▶ [EXERCISE OBJECTIVE]: Leave out the pictures and return every entry exactly as it appears.

▶ [DATA TO EXAMINE]:
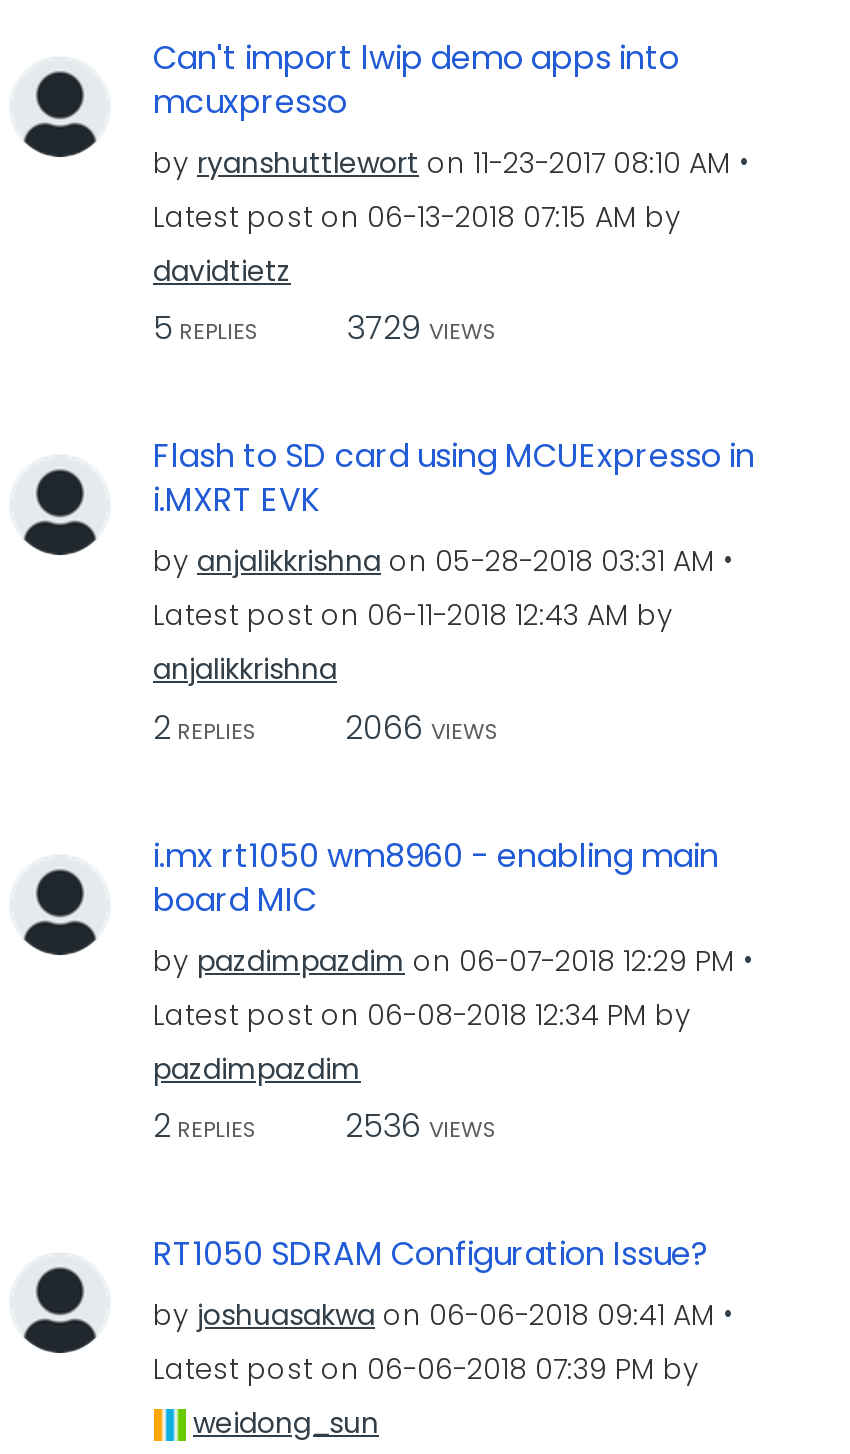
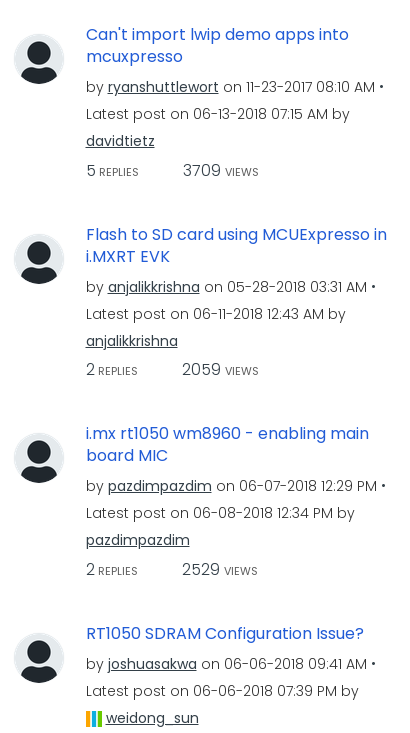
- 5 REPLIES 3729 VIEWS
+ 5 REPLIES 3709 VIEWS

- 2 REPLIES 2066 VIEWS
+ 2 REPLIES 2059 VIEWS

- 2 REPLIES 2536 VIEWS
+ 2 REPLIES 2529 VIEWS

▶ [TASK RESPONSE]:
- 5 REPLIES 3729 VIEWS
+ 5 REPLIES 3709 VIEWS

- 2 REPLIES 2066 VIEWS
+ 2 REPLIES 2059 VIEWS

- 2 REPLIES 2536 VIEWS
+ 2 REPLIES 2529 VIEWS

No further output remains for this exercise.